═════ Dataset excerpts ═════

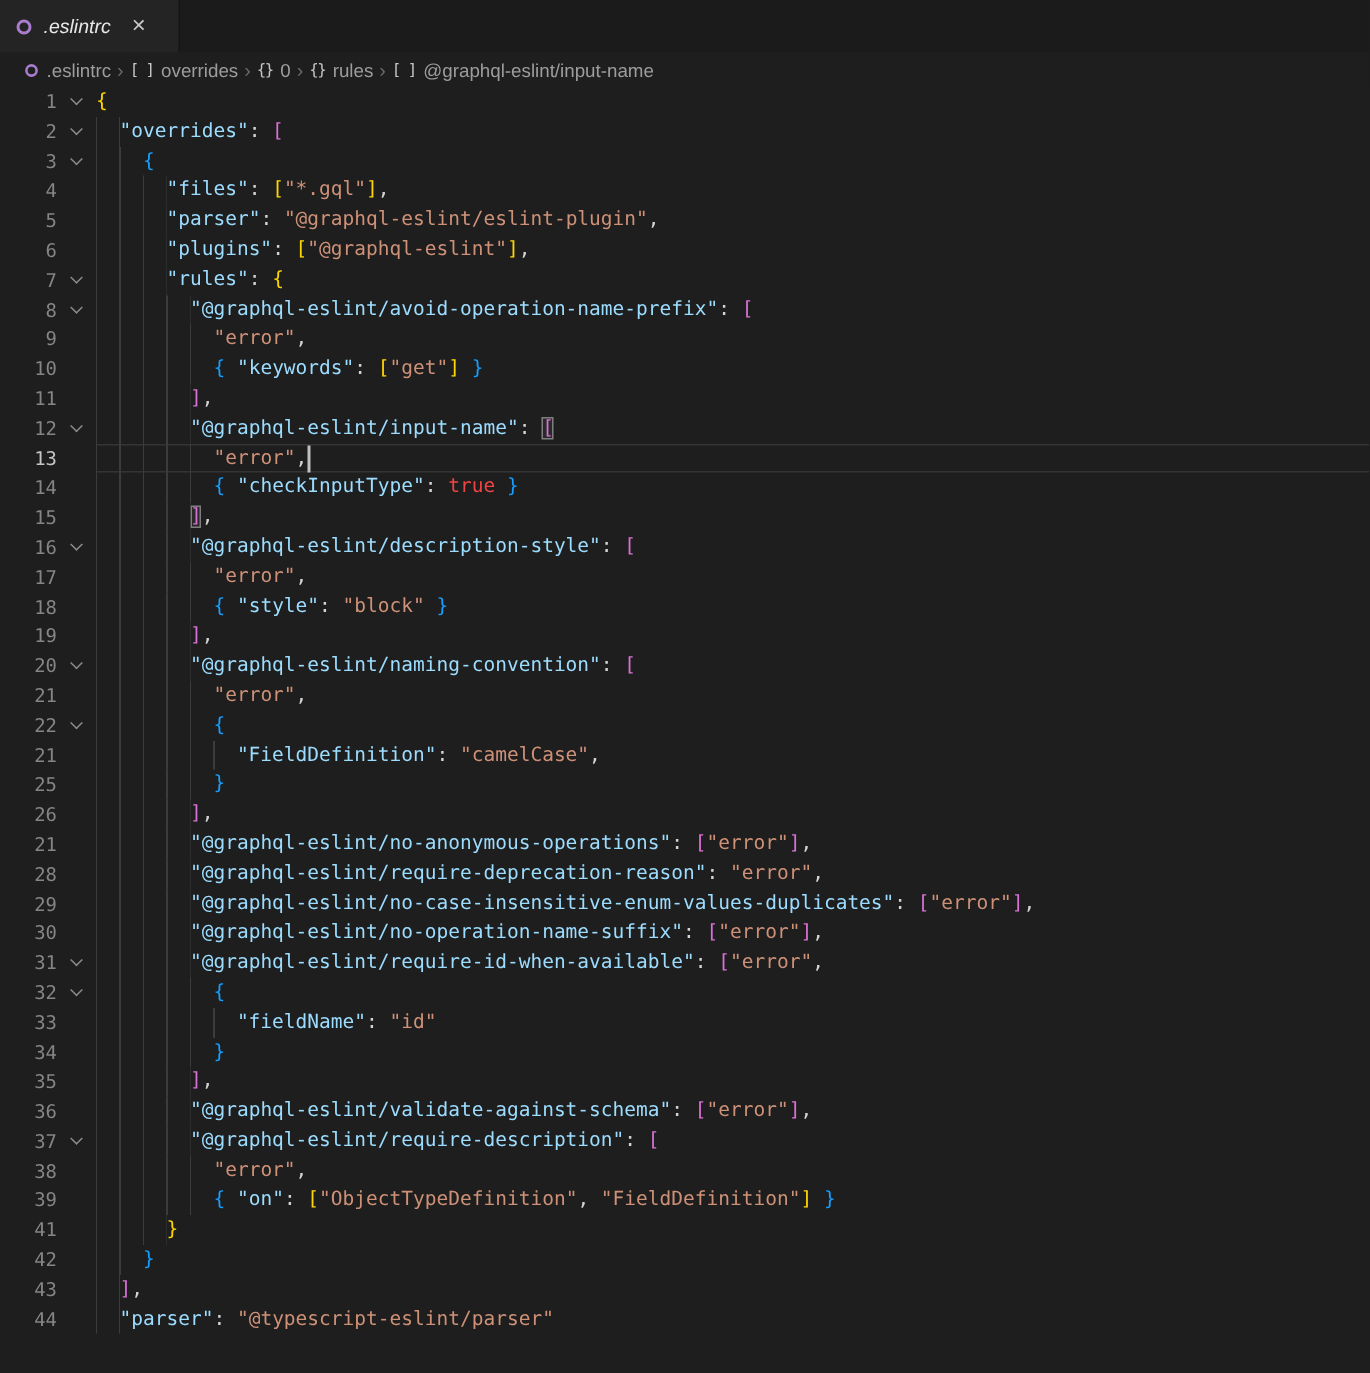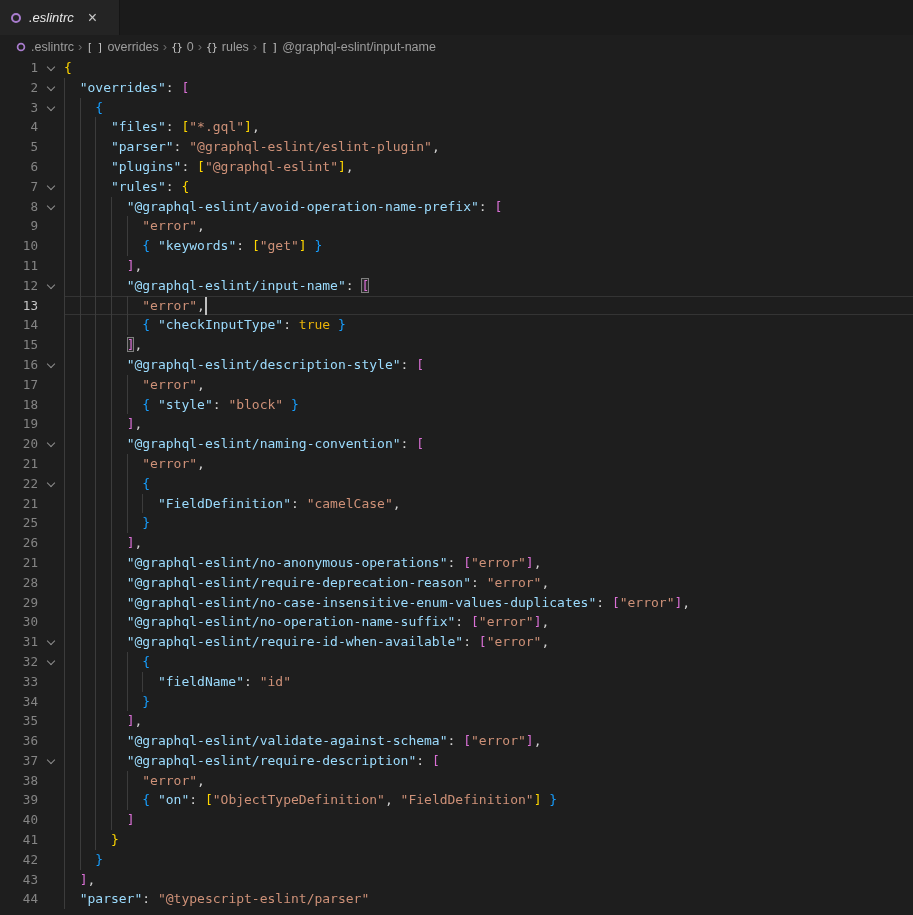"true" .tk-t { color: #eab308 -> #ef4444 }
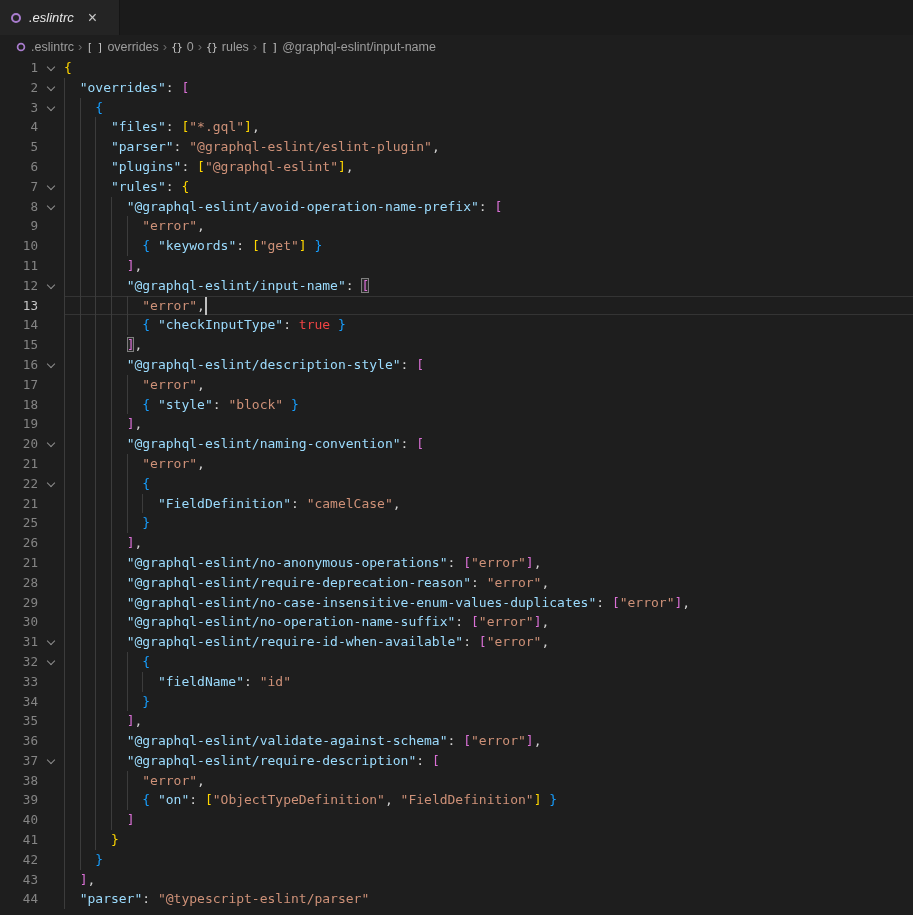"40" div.row { html: <div> <div>40</div> <div></div> <div><span> </span><span>]</span></div> </div> -> none }
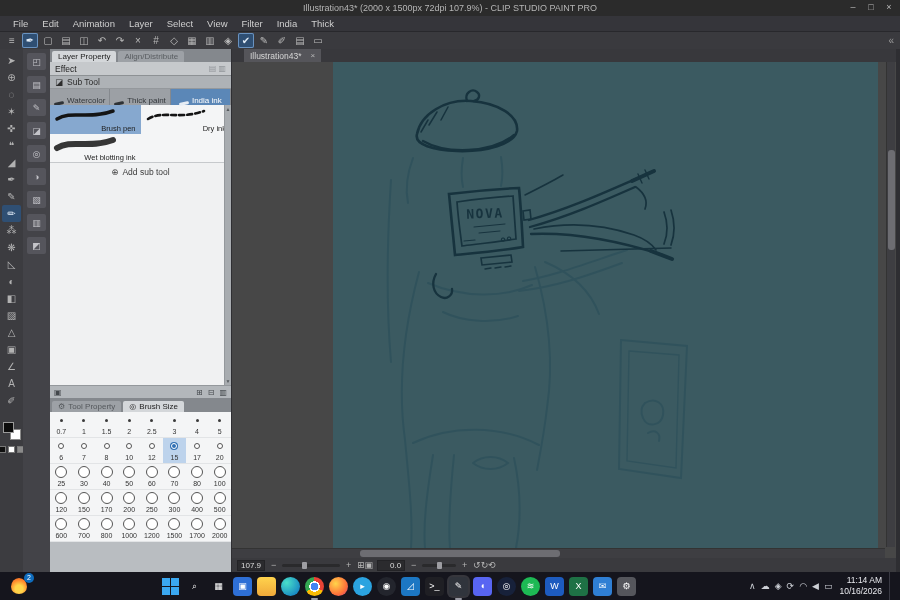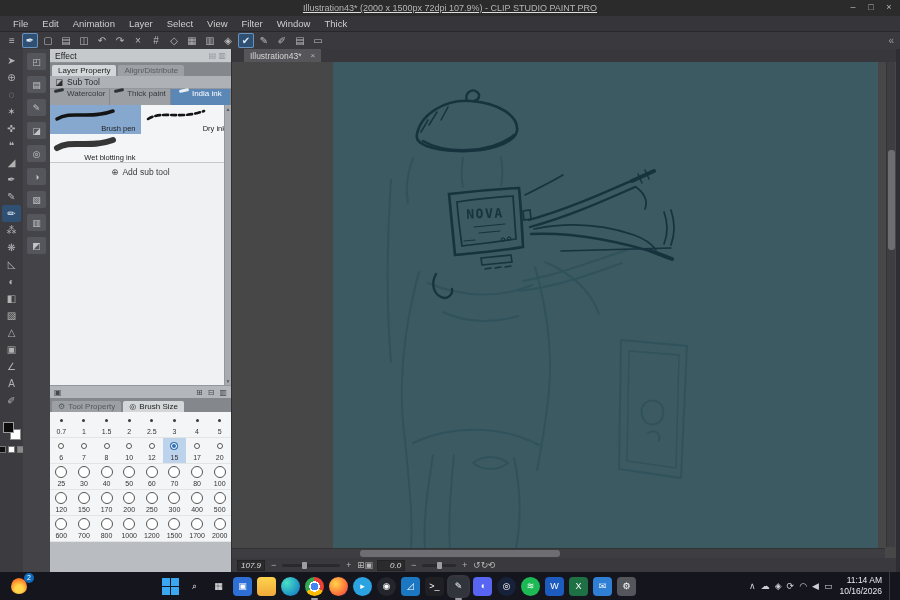"Illustration43* (2000 x 1500px 72dpi" #titlebar { text-decoration: underline -> none }
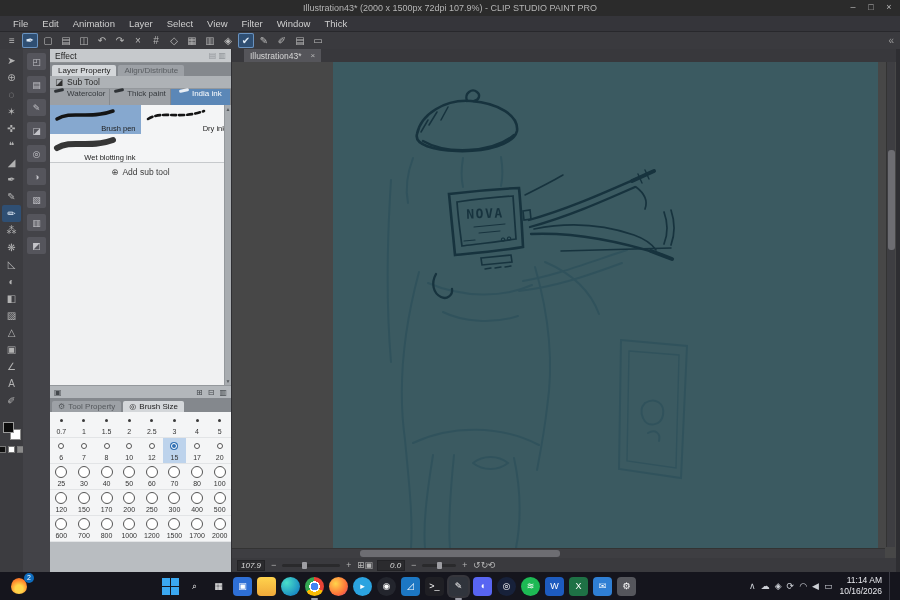"Window" div.menu-item { text: Window -> India }
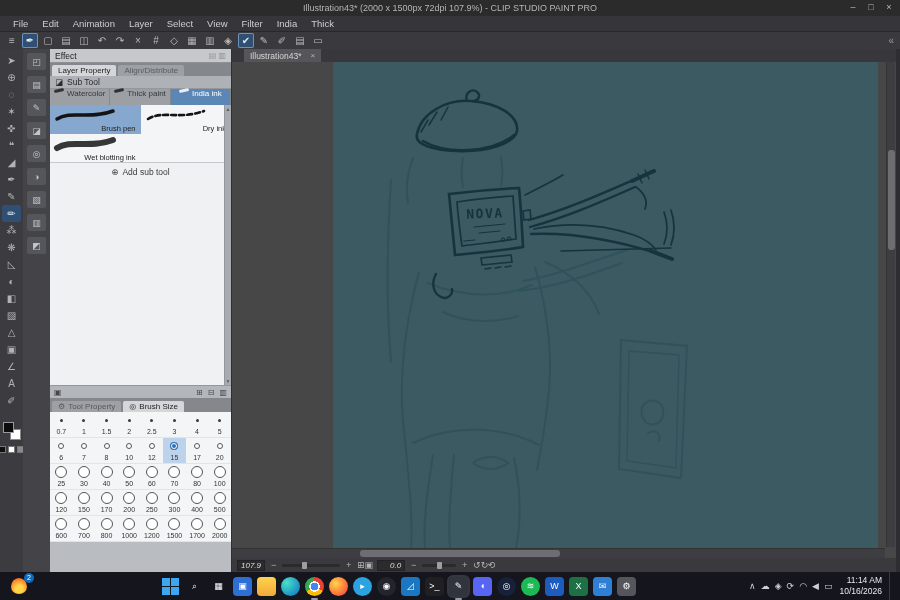"Effect" div { order: before "Layer Property" -> after "Layer Property" }
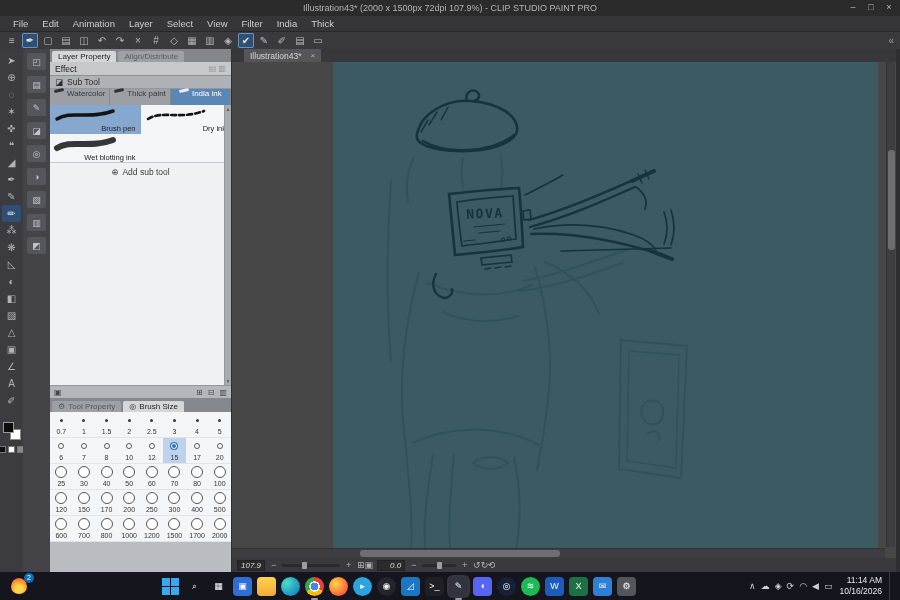"Watercolor" .st-tab { align-items: flex-start -> flex-end }
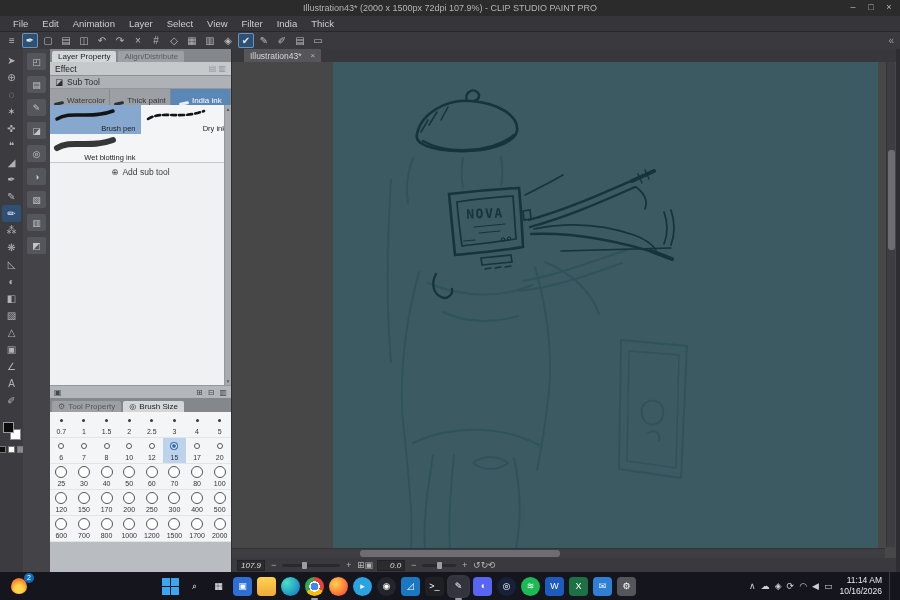"107.9" #statusbar { font-style: italic -> none }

═════

▶ Exercise brief
Nothing but the lines from the line containing "text: Window ->" through the end of the records belongs in the answer, written out exactly, both ends included, without pictures.

▶ Solution for this exercise
"Window" div.menu-item { text: Window -> India }
"Effect" div { order: before "Layer Property" -> after "Layer Property" }
"Watercolor" .st-tab { align-items: flex-start -> flex-end }
"107.9" #statusbar { font-style: italic -> none }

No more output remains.